Factors contributing to the development of a fibrotic vascular scar and pulmonary vascular remodeling leading to chronic thromboembolic pulmonary hypertension (CTEPH) are still unknown. This study investigates the potential contribution of multipotent progenitor cells and myofibroblasts to the development and progression of CTEPH. Histological examination of endarterectomized tissues from patients with CTEPH identified significant neointimal formation. Morphological heterogeneity was observed in cells isolated from these tissues, including a network-like growth pattern and the formation of colony-forming unit-fibroblast-like colonies (CFU-F). Cells typically coexpressed intermediate filaments vimentin and smooth muscle alpha-actin. Cells were characterized by immunofluorescence and quantitated by fluorescent-activated cell sorting (FACS) for the presence of cell surface markers typical of mesenchymal progenitor cells; cells were >99% CD44(+) CD73(+), CD90(+), CD166(+); >80% CD29(+); 45-99% CD105(+); CD34(-) and CD45(-). Cells were capable of adipogenic and osteogenic differentiation, determined by Oil Red O and Alizarin Red staining, respectively. Additionally, a population of Stro-1(+) cells, a marker of bone marrow-derived stromal cells (4.2%), was sorted by FACS and also capable of adipogenic and osteogenic differentiation. In conclusion, this study is the first to identify a myofibroblast cell phenotype to be predominant within endarterectomized tissues, contributing extensively to the vascular lesion/clot. This cell may arise from transdifferentiation of adventitial fibroblasts or differentiation of mesenchymal progenitor cells. The unique microenvironment created by the stabilized clot is likely a factor in stimulating such cellular changes. These findings will be critical in establishing future studies in the development of novel and much needed therapeutic approaches for pulmonary hypertension.

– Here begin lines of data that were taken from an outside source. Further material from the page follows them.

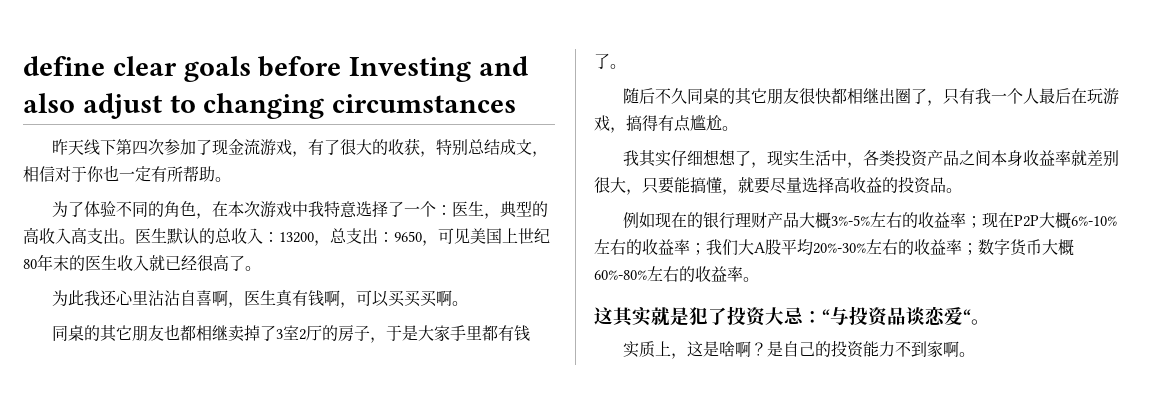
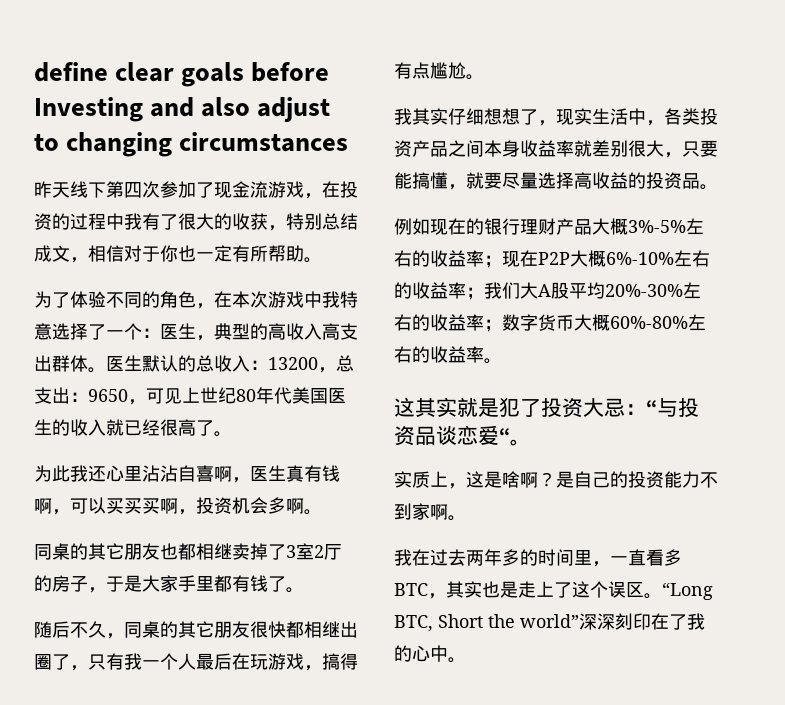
- 昨天线下第四次参加了现金流游戏，有了很大的收获，特别总结成文，相信对于你也一定有所帮助。
+ 昨天线下第四次参加了现金流游戏，在投资的过程中我有了很大的收获，特别总结成文，相信对于你也一定有所帮助。
- 为了体验不同的角色，在本次游戏中我特意选择了一个：医生，典型的高收入高支出。
+ 为了体验不同的角色，在本次游戏中我特意选择了一个：医生，典型的高收入高支出群体。
- 医生默认的总收入：13200，总支出：9650，可见美国上世纪80年末的医生收入就已经很高了。
+ 医生默认的总收入：13200，总支出：9650，可见上世纪80年代美国医生的收入就已经很高了。
- 为此我还心里沾沾自喜啊，医生真有钱啊，可以买买买啊。
+ 为此我还心里沾沾自喜啊，医生真有钱啊，可以买买买啊，投资机会多啊。
- 随后不久同桌的其它朋友很快都相继出圈了，只有我一个人最后在玩游戏，搞得有点尴尬。
+ 随后不久，同桌的其它朋友很快都相继出圈了，只有我一个人最后在玩游戏，搞得有点尴尬。
+ 我在过去两年多的时间里，一直看多BTC，其实也是走上了这个误区。“Long BTC, Short the world”深深刻印在了我的心中。

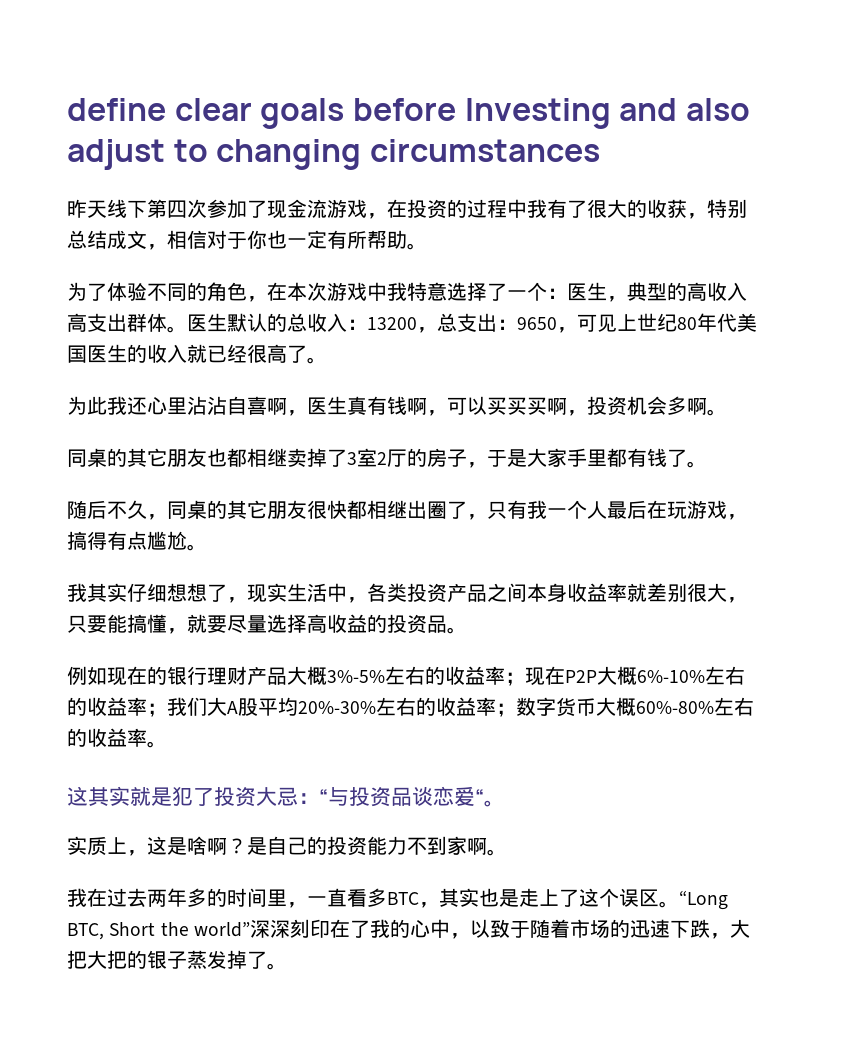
- “Long BTC, Short the world”深深刻印在了我的心中。
+ “Long BTC, Short the world”深深刻印在了我的心中，以致于随着市场的迅速下跌，大把大把的银子蒸发掉了。

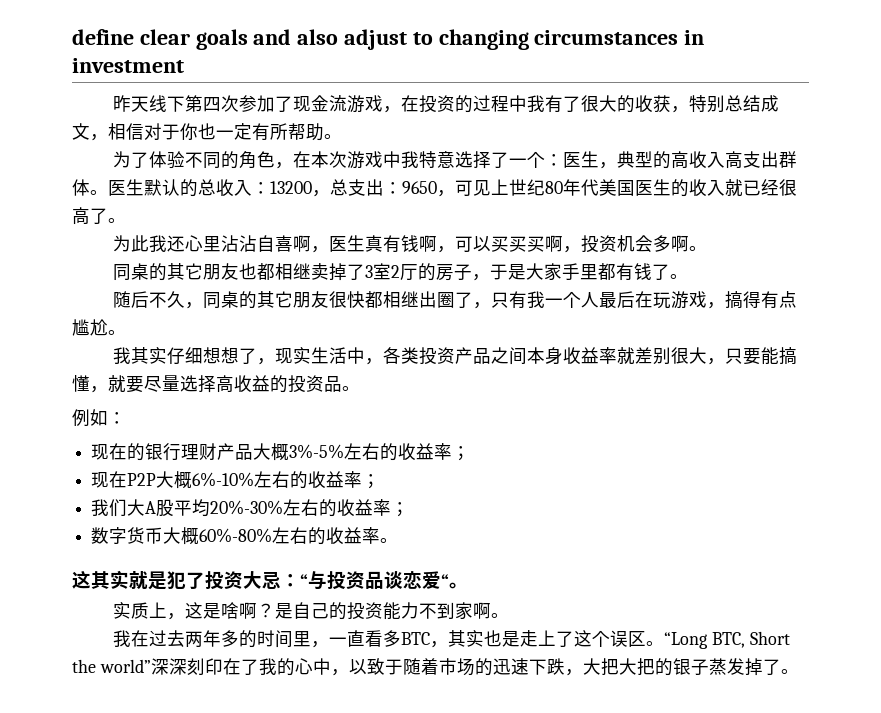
- define clear goals before Investing and also adjust to changing circumstances
+ define clear goals and also adjust to changing circumstances in investment
- 例如现在的银行理财产品大概3%-5%左右的收益率；现在P2P大概6%-10%左右的收益率；我们大A股平均20%-30%左右的收益率；数字货币大概60%-80%左右的收益率。
+ 例如：
+ 现在的银行理财产品大概3%-5%左右的收益率；
+ 现在P2P大概6%-10%左右的收益率；
+ 我们大A股平均20%-30%左右的收益率；
+ 数字货币大概60%-80%左右的收益率。

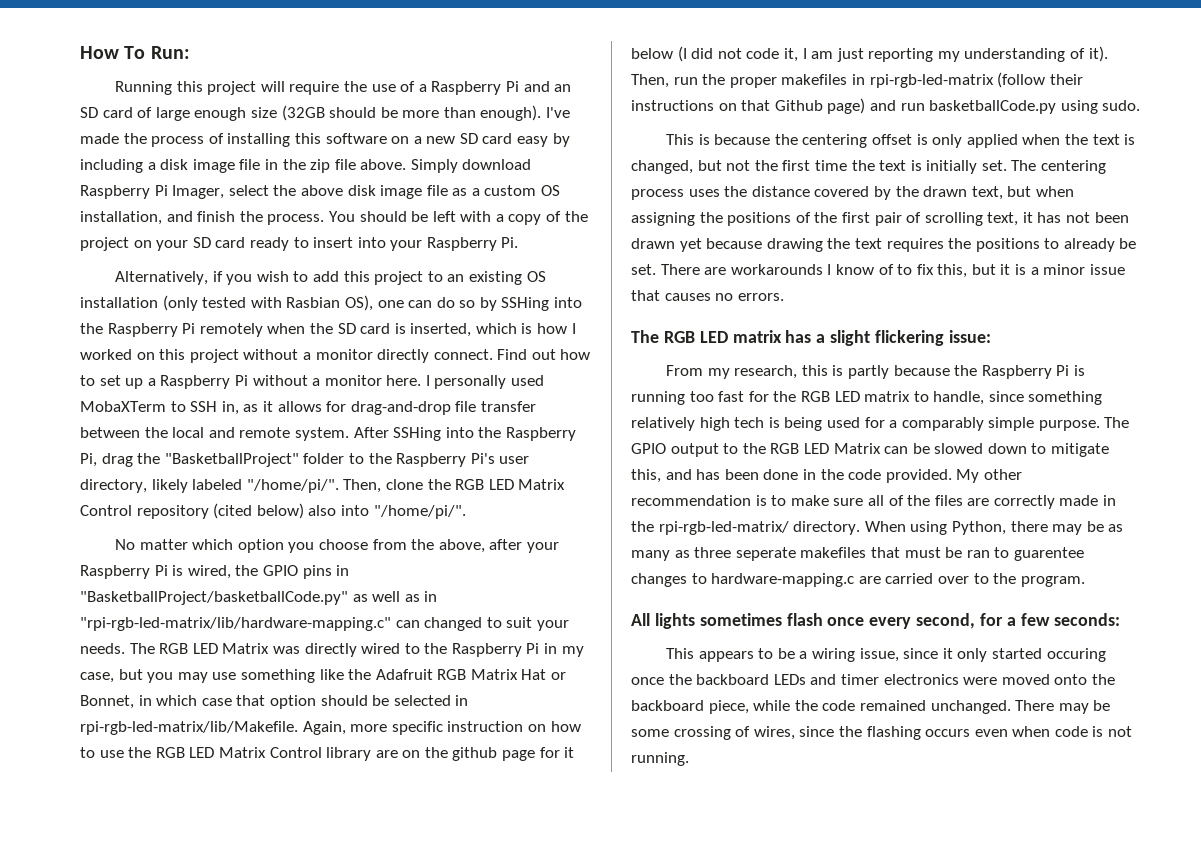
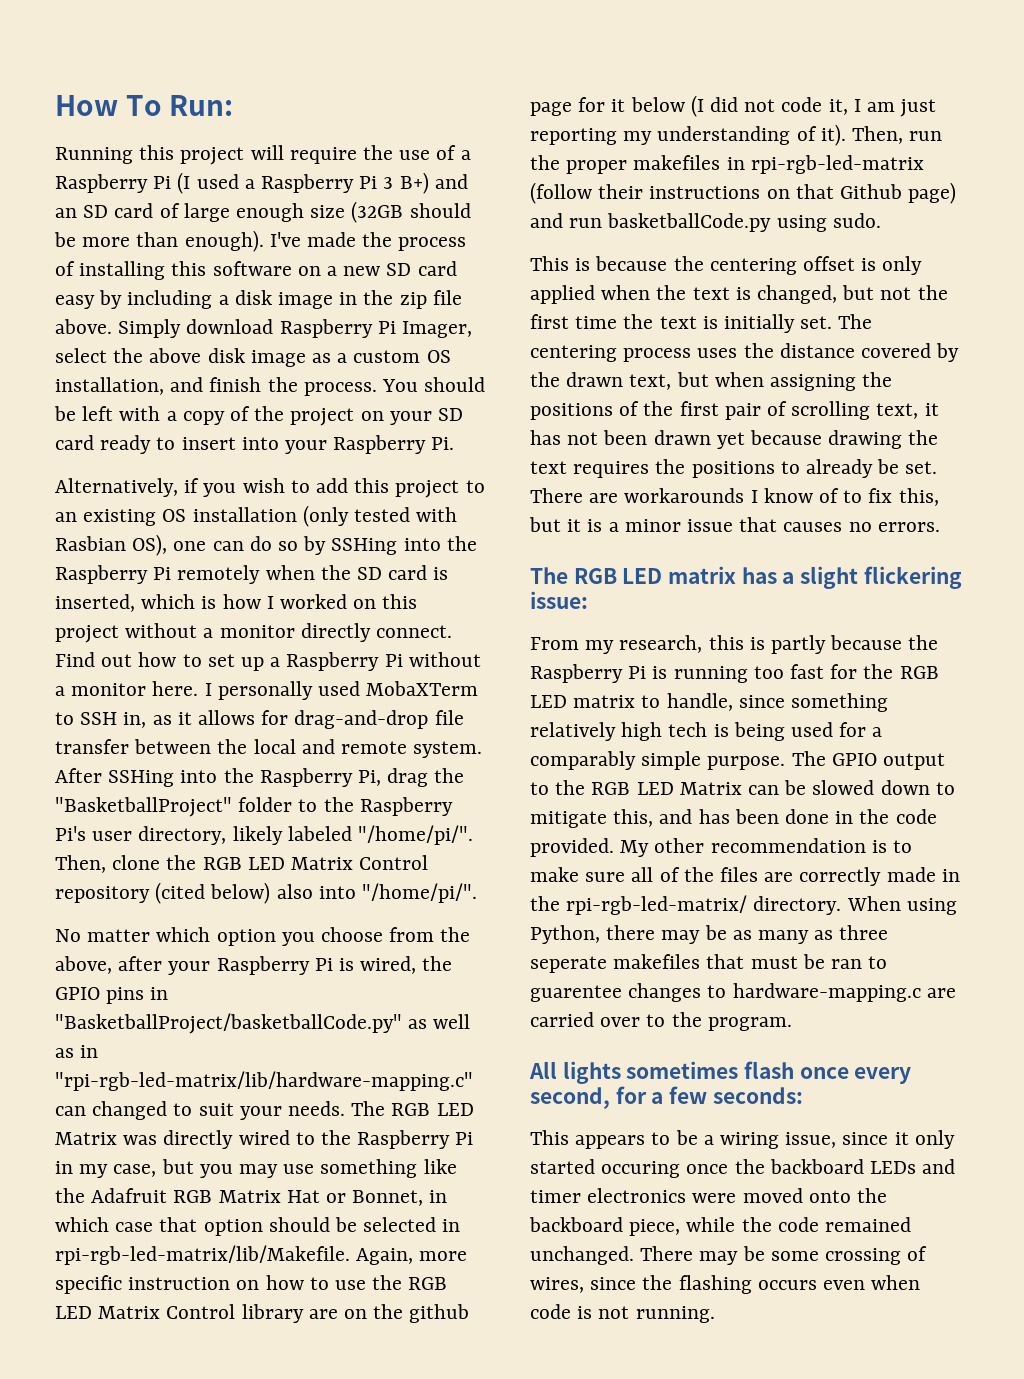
- Running this project will require the use of a Raspberry Pi and an SD card of large enough size (32GB should be more than enough).
+ Running this project will require the use of a Raspberry Pi (I used a Raspberry Pi 3 B+) and an SD card of large enough size (32GB should be more than enough).
- I've made the process of installing this software on a new SD card easy by including a disk image file in the zip file above.
+ I've made the process of installing this software on a new SD card easy by including a disk image in the zip file above.
- Simply download Raspberry Pi Imager, select the above disk image file as a custom OS installation, and finish the process.
+ Simply download Raspberry Pi Imager, select the above disk image as a custom OS installation, and finish the process.

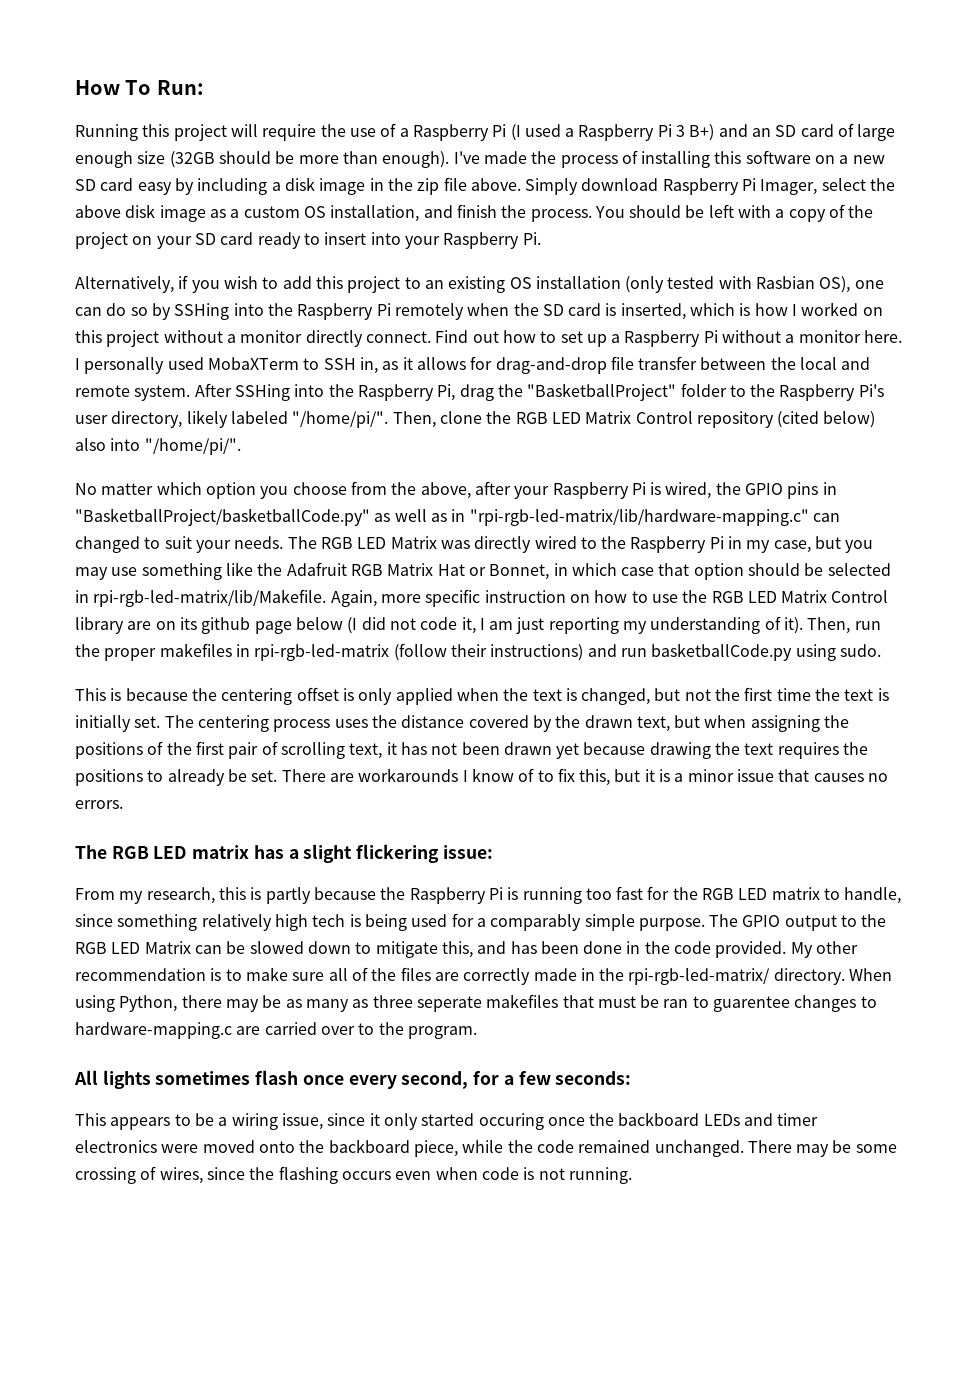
- Again, more specific instruction on how to use the RGB LED Matrix Control library are on the github page for it below (I did not code it, I am just reporting my understanding of it).
+ Again, more specific instruction on how to use the RGB LED Matrix Control library are on its github page below (I did not code it, I am just reporting my understanding of it).
- Then, run the proper makefiles in rpi-rgb-led-matrix (follow their instructions on that Github page) and run basketballCode.py using sudo.
+ Then, run the proper makefiles in rpi-rgb-led-matrix (follow their instructions) and run basketballCode.py using sudo.

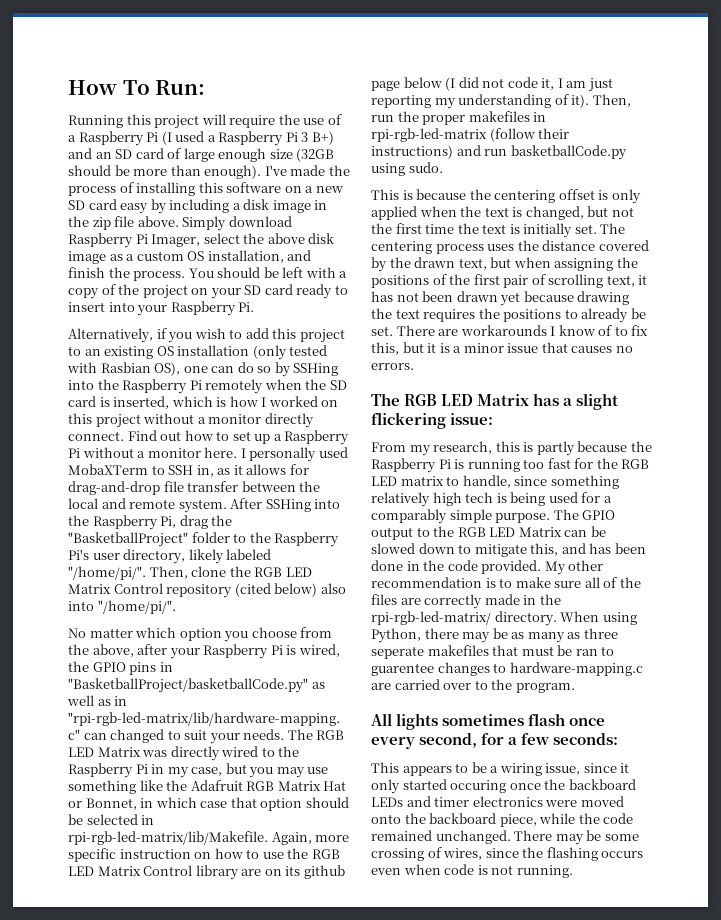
- The RGB LED matrix has a slight flickering issue:
+ The RGB LED Matrix has a slight flickering issue:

Inhibition of mTOR attenuates store-operated Ca2+ entry in cells from endarterectomized tissues of patients with chronic thromboembolic pulmonary hypertension

Pulmonary vascular remodeling occurs in patients with chronic thromboembolic pulmonary hypertension (CTEPH). One factor contributing to this vascular wall thickening is the proliferation of pulmonary artery smooth muscle cells (PASMC). Store-operated Ca(2+) entry (SOCE) and cytosolic free Ca(2+) concentration ([Ca(2+)](cyt)) in PASMC are known to be important in cell proliferation and vascular remodeling in pulmonary hypertension. Rapamycin is widely known for its antiproliferative effects in injured coronary arteries. Although several reports have suggested favorable effects of rapamycin in animal models of pulmonary hypertension, no reports have been published to date in human tissues. Here we report that rapamycin has an inhibitory effect on SOCE and an antiproliferative effect on PASMC derived from endarterectomized tissues of CTEPH patients. Cells were isolated from endarterectomized tissues obtained from patients undergoing pulmonary thromboendarterectomy (PTE). Immunohistochemical analysis indicated high deposition of platelet-derived growth factor (PDGF) in tissue sections from PTE tissues and increased PDGF receptor expression. PDGF transiently phosphorylated Akt, mammalian target of rapamycin (mTOR), and p70S6 kinase in CTEPH cells from CTEPH patients. Acute treatment (30 min) with rapamycin (10 nM) slightly increased cyclopiazonic acid (10 microM)-induced Ca(2+) mobilization and significantly reduced SOCE. Chronic treatment (24 h) with rapamycin reduced Ca(2+) mobilization and markedly inhibited SOCE. The inhibitory effects of rapamycin on SOCE were less prominent in control cells. Rapamycin also significantly reduced PDGF-stimulated cell proliferation. In conclusion, the data from this study indicate the importance of the mTOR pathway in the development of pulmonary vascular remodeling in CTEPH and suggest a potential therapeutic benefit of rapamycin (or inhibition of mTOR) in these patients.